At least Republicans aren't ACTUALLY Nazis

There have been a lot of Nazi metaphors thrown around lately. Rumsfeld says that those who don't support the President's foreign policy are morally and intellectually confused, and that the threat from al Qaeda is a "similar challenge" to that of Nazi Germany. Bush says that al Qaeda is the "successor" to Nazism. Keith Olbermann says that Rumsfeld is similar to Neville Chamberlain in his "certainty - and his own confusion." Recently, the Bush administration has also been insisting that Ahmadinejad/Iran are like Hitler/Germany. So confusing - how can there be so many Hitlers at once!? Iran, of course, called Bush Hitler right back. But as power-hungry, cynical, divisive and short-sighted as the Bush administration is, at least they aren't ACTUALLY Nazis, and at least American's don't elect real Nazis into Government. Germany, on the other hand...

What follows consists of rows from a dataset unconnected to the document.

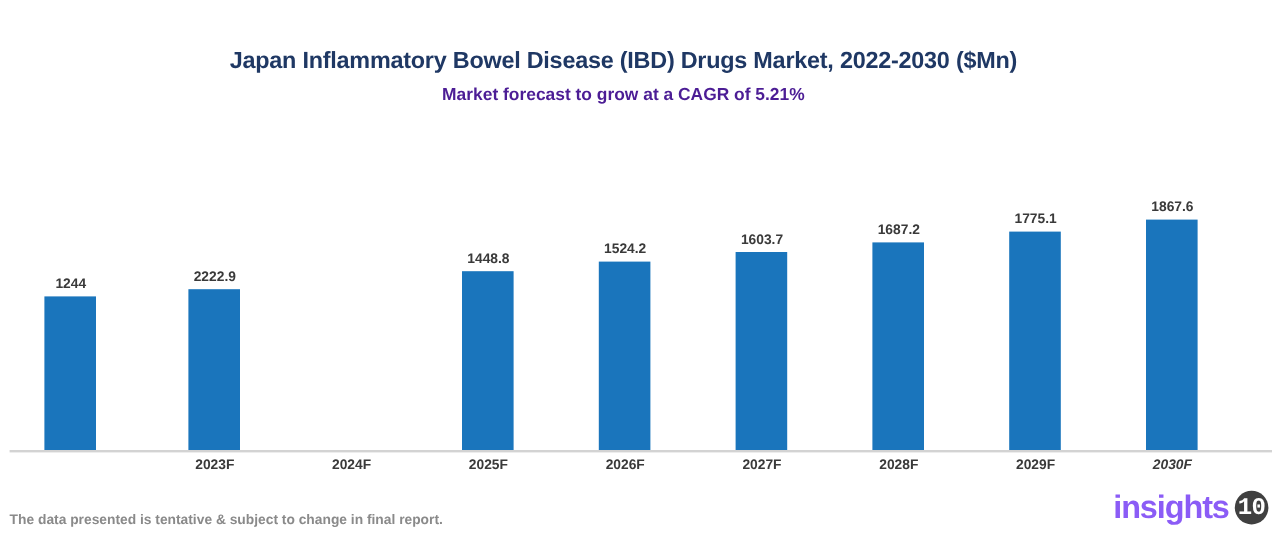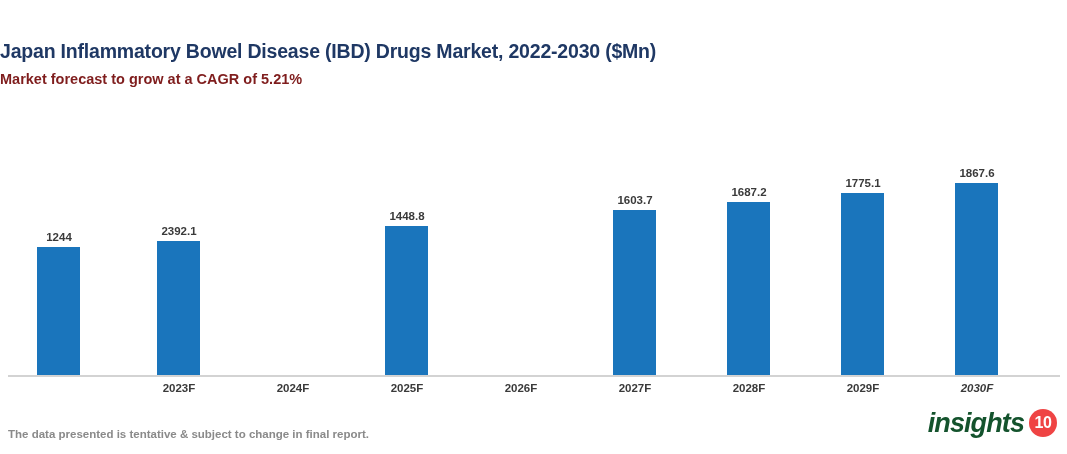--- a/index.html
+++ b/index.html
@@ -20,35 +20,35 @@
     height: 454px;
     background: #ffffff;
   }
 
   
   .title-block {
     position: absolute;
     top: 38px;
     left: 0;
     width: 1039px;
-    text-align: left;
+    text-align: center;
   }
   .chart-title {
     font-size: 19.5px;
     font-weight: bold;
     color: #1f3864;
     letter-spacing: -0.2px;
     line-height: 26px;
     white-space: nowrap;
   }
   .chart-subtitle {
     margin-top: 6px;
     font-size: 14.5px;
     font-weight: bold;
-    color: #7f1d1d;
+    color: #4c1d95;
     line-height: 19px;
     white-space: nowrap;
   }
 
   
   .plot-area {
     position: absolute;
     left: 0;
     top: 0;
     width: 1067px;
@@ -132,63 +132,67 @@
     position: absolute;
     right: 10px;
     top: 405px;
     display: flex;
     align-items: center;
     height: 36px;
   }
   .logo-word {
     font-size: 27px;
     font-weight: bold;
-    color: #14532d;
+    color: #8b5cf6;
     letter-spacing: -0.9px;
     line-height: 28px;
-    font-style: italic;
   }
   .logo-badge {
     margin-left: 5px;
     width: 28px;
     height: 28px;
     border-radius: 50%;
-    background: #ef4444;
+    background: #404040;
     color: #ffffff;
-    font-size: 16px;
+    font-size: 20px;
     font-weight: bold;
     display: flex;
     align-items: center;
     justify-content: center;
     letter-spacing: -0.5px;
+    font-family: Liberation Mono, monospace;
   }
 </style>
 </head>
 <body>
 
 <div id="chart-root">
 
   <div class="title-block">
     <div class="chart-title">Japan Inflammatory Bowel Disease (IBD) Drugs Market, 2022-2030 ($Mn)</div>
     <div class="chart-subtitle">Market forecast to grow at a CAGR of 5.21%</div>
   </div>
 
   <div class="plot-area">
     <div class="bars-layer" id="bars-layer">
         <div class="bar-group" style="left: 2px;">
           <div class="bar-rect" style="height: 127.808px; background: rgb(26, 117, 188);"></div>
           <div class="bar-value" style="bottom: 131.808px;">1244</div>
         </div>
         <div class="bar-group" style="left: 122px;">
           <div class="bar-rect" style="height: 134.466px; background: rgb(26, 117, 188);"></div>
-          <div class="bar-value" style="bottom: 138.466px;">2392.1</div>
+          <div class="bar-value" style="bottom: 138.466px;">2222.9</div>
         </div>
         <div class="bar-group" style="left: 350px;">
           <div class="bar-rect" style="height: 148.849px; background: rgb(26, 117, 188);"></div>
           <div class="bar-value" style="bottom: 152.849px;">1448.8</div>
+        </div>
+        <div class="bar-group" style="left: 464px;">
+          <div class="bar-rect" style="height: 156.596px; background: rgb(26, 117, 188);"></div>
+          <div class="bar-value" style="bottom: 160.596px;">1524.2</div>
         </div>
         <div class="bar-group" style="left: 578px;">
           <div class="bar-rect" style="height: 164.764px; background: rgb(26, 117, 188);"></div>
           <div class="bar-value" style="bottom: 168.764px;">1603.7</div>
         </div>
         <div class="bar-group" style="left: 692px;">
           <div class="bar-rect" style="height: 173.342px; background: rgb(26, 117, 188);"></div>
           <div class="bar-value" style="bottom: 177.342px;">1687.2</div>
         </div>
         <div class="bar-group" style="left: 806px;">

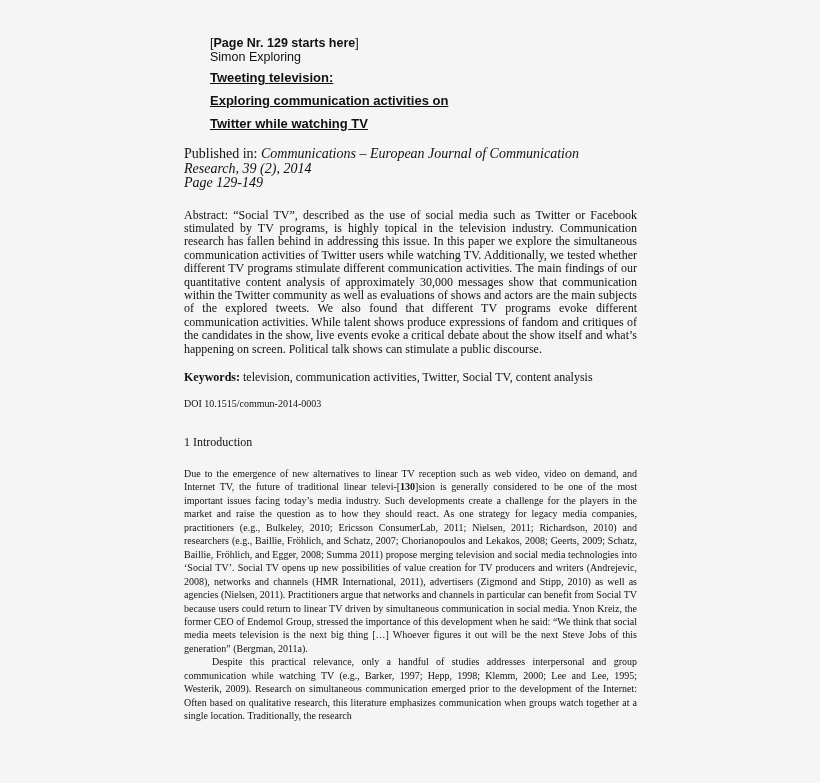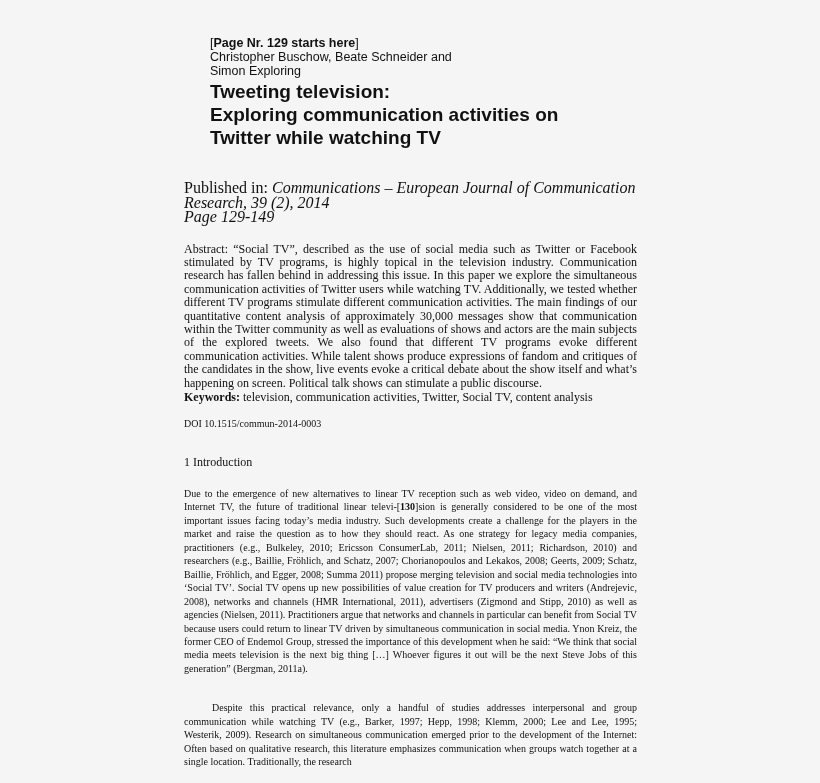--- a/index.html
+++ b/index.html
@@ -8,40 +8,39 @@
       background: #f5f5f5;
       position: relative;
       color: #111;
     }
     .page { position: absolute; left: 184px; top: 36px; width: 453px; }
     .sans { font-family: "Liberation Sans", sans-serif; padding-left: 26px; }
     .serif { font-family: "Liberation Serif", serif; }
     .pagemark { font-size: 12.5px; line-height: 14px; }
     .pagemark b { font-weight: bold; }
     .authors { font-size: 12.5px; line-height: 14px; }
-    .title { font-size: 19px; font-weight: bold; line-height: 23px; margin-top: 2px; }
-    .published { font-size: 16px; line-height: 14.5px; margin-top: 32px; }
+    .title { font-size: 13px; font-weight: bold; line-height: 23px; margin-top: 2px; text-decoration: underline; }
+    .published { font-size: 14px; line-height: 14.5px; margin-top: 12px; }
     .published i { font-style: italic; }
     .abstract { font-size: 12px; line-height: 13.4px; margin-top: 18px; text-align: justify; }
     .abstract b { font-weight: normal; }
-    .keywords { font-size: 12px; line-height: 14px; }
+    .keywords { font-size: 12px; line-height: 14px; margin-top: 14px; }
     .doi { font-size: 10px; line-height: 12px; margin-top: 14px; }
     .section { font-size: 12px; font-weight: normal; line-height: 14px; margin-top: 25px; }
     .body { font-size: 10px; line-height: 13.45px; margin-top: 18px; text-align: justify; }
     .body p { margin: 0; }
-    .body p.indent { text-indent: 28px; margin-top: 26px; }
+    .body p.indent { text-indent: 28px; }
   </style>
 </head>
 <body>
 
 <div class="page">
   <div class="pagemark sans"><span>[</span><b>Page Nr. 129 starts here</b><span>]</span></div>
 
   <div class="authors sans">
-    <div>Christopher Buschow, Beate Schneider and</div>
     <div>Simon Exploring</div>
   </div>
 
   <div class="title sans">
     <div>Tweeting television:</div>
     <div>Exploring communication activities on</div>
     <div>Twitter while watching TV</div>
   </div>
 
   <div class="published serif">

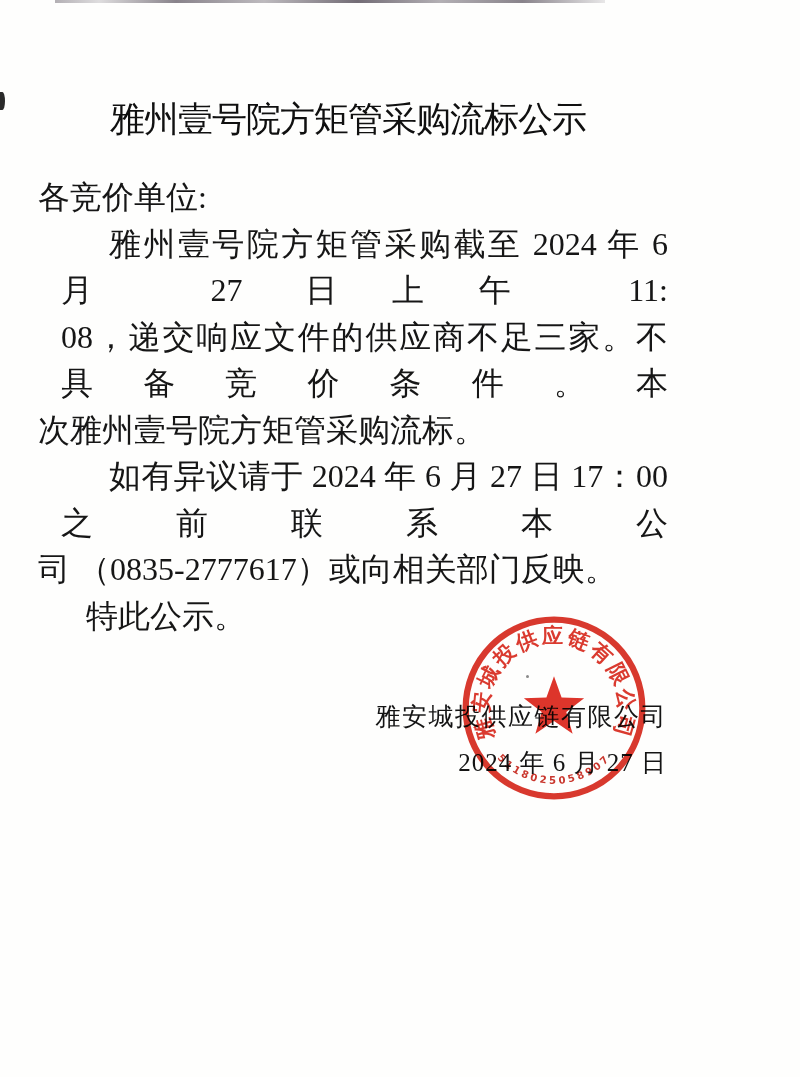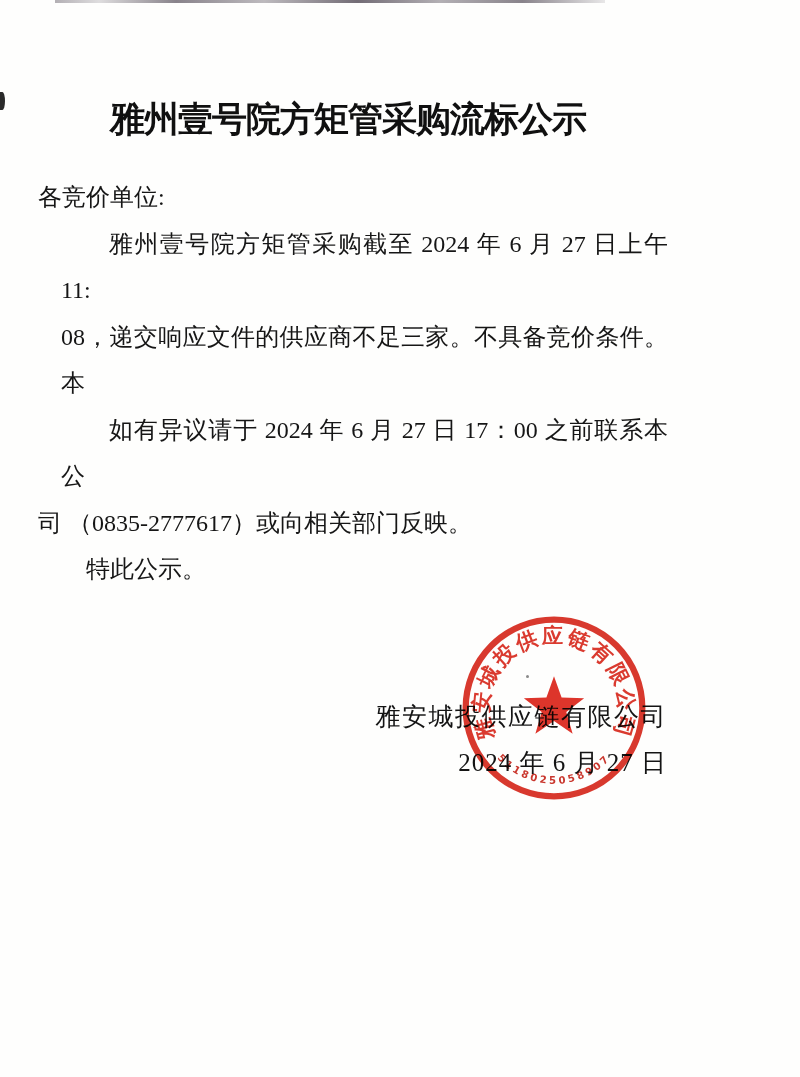--- a/index.html
+++ b/index.html
@@ -39,30 +39,30 @@
     width: 3px; height: 3px;
     background: #8a8a8a;
     border-radius: 50%;
   }
   .title {
     position: absolute;
     top: 96px; left: 0;
     width: 696px;              
     text-align: center;
     font-size: 35px;
-    font-weight: bold;
+    font-weight: normal;
     letter-spacing: -1px;
     color: #101010;
     white-space: nowrap;
   }
   .body-text {
     position: absolute;
     left: 38px; top: 174px;
     width: 630px;
-    font-size: 24px;
+    font-size: 32px;
     line-height: 46.5px;
     color: #161616;
   }
   .body-text .line { white-space: normal; }
   .body-text .indent { text-indent: 48px; }
   .body-text .just {
     text-align: justify;
     text-align-last: justify;
     margin-left: 23px;
   }
@@ -109,20 +109,21 @@
   <div class="scan-streak-top"></div>
   <div class="scan-speck-left"></div>
   <div class="scan-dot"></div>
 
   <div class="title">雅州壹号院方矩管采购流标公示</div>
 
   <div class="body-text">
     <div class="line">各竞价单位:</div>
     <div class="line indent just">雅州壹号院方矩管采购截至 2024 年 6 月 27 日上午 11:</div>
     <div class="line just">08，递交响应文件的供应商不足三家。不具备竞价条件。本</div>
+    <div class="line">次雅州壹号院方矩管采购流标。</div>
     <div class="line indent just">如有异议请于 2024 年 6 月 27 日 17：00 之前联系本公</div>
     <div class="line">司 （0835-2777617）或向相关部门反映。</div>
     <div class="line indent">特此公示。</div>
   </div>
 
   <div class="signature-block">
     <div class="company">雅安城投供应链有限公司</div>
     <div class="date">2024 年 6 月 27 日</div>
   </div>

In the next couple days, Germany is having regional parliament elections. In 2004, the National Democratic Party (NPD) won a seat in Saxony's parliament. Now NPD is poised to win seats again, in a different parliament, in Mecklenberg-Vorpommern. Both Länder (regions) are in the former DDR, which hasn't integrated well with West Germany. East Germany suffers from high unemployment and all its young people leave and move to West Germany. In Germany neo-Nazis are tied in to a lot of different social groups, including punk rock and soccer hooliganism. Neo-Nazi parties like the NPD consistently brought in around 1 or 2% of the vote the last couple decades, but this is an upward trend in their popularity in eastern Germany.

This is bad (duh). But I think it also might have ramifications for more of the former Communist Europe that is trying to integrate into the West and the EU. In Eastern Germany, Hungary, Romania, Hungary, Slovakia and other eastern European nations, although the Red Army destroyed facism militarily, people's standard of living wasn't any higher under Communism than it was under facism (I'm talking about the survivors of both regimes). Thus, for certain people, facism as a political system might not have been totally discredited (it helps if you're rabidly anti-Semitic, as the NPD is - part of their platform is deportation of foreigners).

If it can happen in Germany, why not Hungary, which was also fascist during the 1930s and 40s? Or Slovakia? Well it is - Hungarians are being singled out in Slovakia, and Hungarian football fans chant "Give us southern Slovakia back"(1). A possible economic meltdown in Eastern Europe could further convince eastern Europeans that liberal democracy is a failure along with Communism. That would result in more real Nazis, not the fake ones that the Bush Administration sees everywhere.


Update: It happened.

(1) Simon Kuper's Football Against the Enemy.